# Gradient Descent in 3d

### Learning Objectives

* Understand how the process of gradient descent when altering both y-intercept and slope variables
* Understand what it means to take a partial derivative 
* Understand the rule for taking partial derivatives

### Introduction

In the last section, we talked about how we to think about moving along a 3-d cost curve.

![grafik.png](attachment:grafik.png)

We know that moving along the 3-d cost curve above, means changing the $m$ and $b$ variables of a regression line like the one below.  And we do so with the purpose of having our line better match our data.

![grafik.png](attachment:grafik.png)

### Review gradient descent in two dimensions

In this lesson, we'll learn about gradient descent in three dimensions, but let's first remember how it worked in two dimensions when we changed just one variable of our regression line.  

In two dimensions, when changing just one variable, $m$ or $b$, gradient descent means stepping forwards or backwards along the cost curve and and taking a specific step size.  To determine whether to move forwards or backwards as well as the step size, we imagine standing on this two-dimension curve (shown below) and feeling the slope of our cost curve to tell us how to move.  A step in a direction means a change in one of our regression variables.

![grafik.png](attachment:grafik.png)

So that was gradient descent in two dimensions.  What is gradient descent in three dimensions? 

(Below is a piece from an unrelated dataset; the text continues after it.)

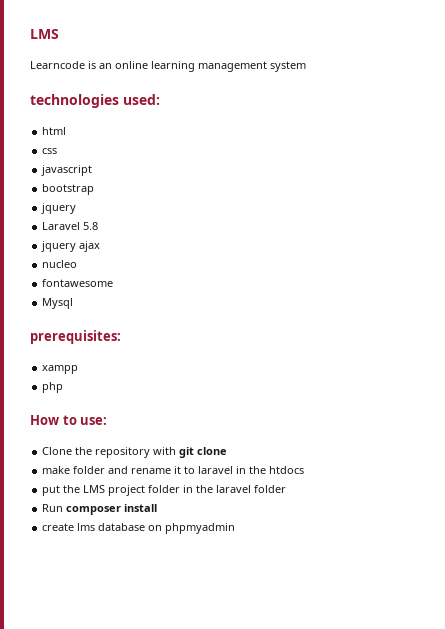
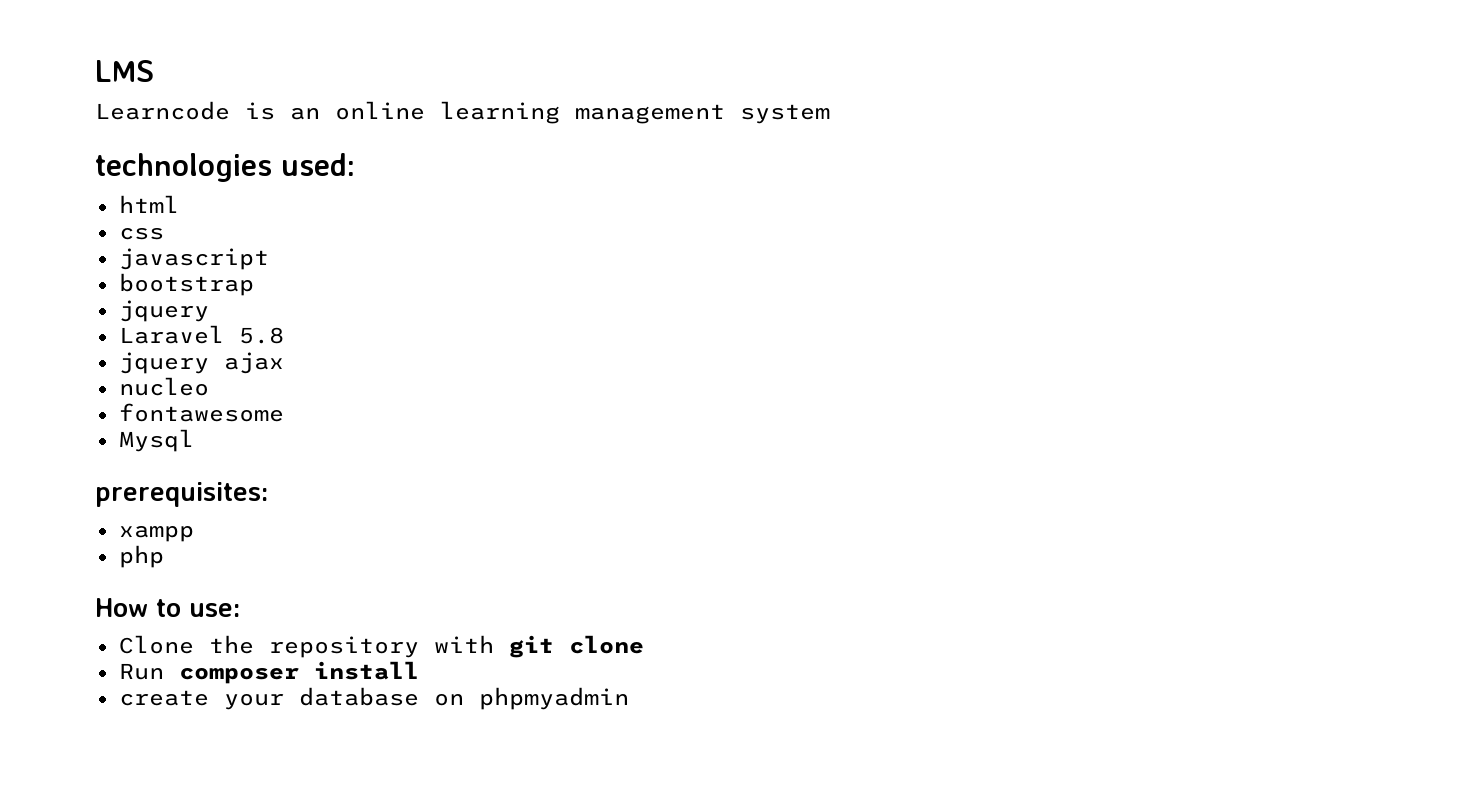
- make folder and rename it to laravel in the htdocs
- put the LMS project folder in the laravel folder
- create lms database on phpmyadmin
+ create your database on phpmyadmin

### Gradient Descent in 3 dimensions

In three dimensions, we once again choose an initial regression line, which means that we are choosing a point on the graph below.  Then we begin taking steps towards the minimum.  But of course, we are now able to walk not just forwards and backwards but left and right as well -- as we now can alter two variables.  

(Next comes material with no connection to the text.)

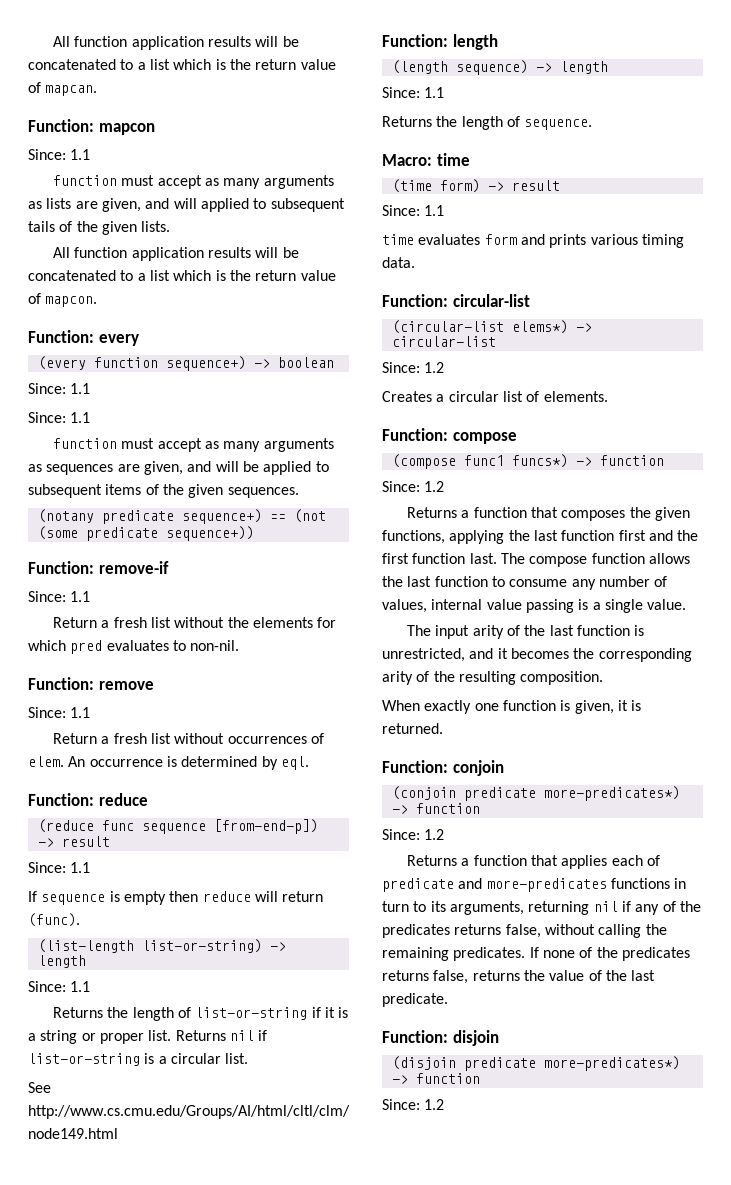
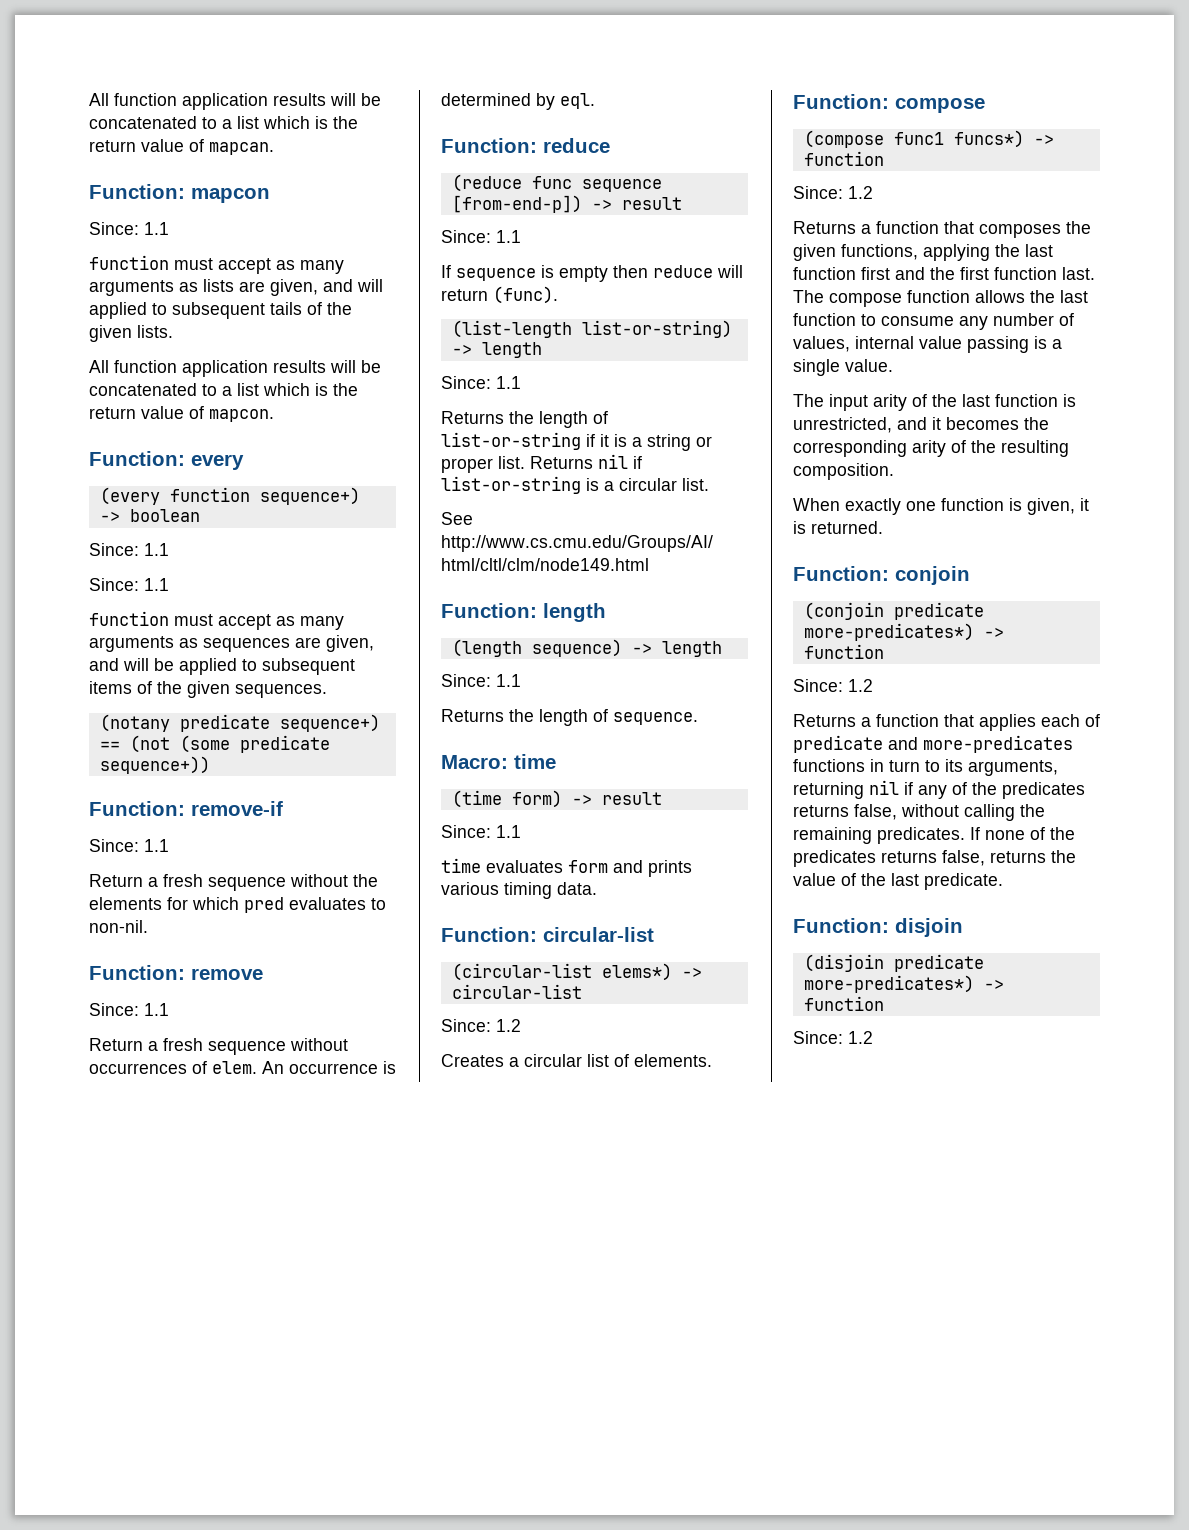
- Return a fresh list without the elements for which pred evaluates to non-nil.
+ Return a fresh sequence without the elements for which pred evaluates to non-nil.
- Return a fresh list without occurrences of elem.
+ Return a fresh sequence without occurrences of elem.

![grafik.png](attachment:grafik.png)

To get a sense of how this works, imagine our initial regression line places us at the back-left corner of the graph above, with a slope of 50, and y-intercept of negative 20.  Now imagine that we cannot see the rest of the graph - yet we still want to approach the minimum.  How do we do this?

Once again, we feel out the slope of the graph with our feet.  Only this time, as we shift our feet, we are preparing to walk in two dimensional space.  

![](./traveller-stepping.jpg)

So this is our approach.  We shift horizontally a little bit to determine the change in output in right-left direction, and then shift forward and back to determine the change in output in that direction.  From there we take the next step in the direction of the steepest descent. 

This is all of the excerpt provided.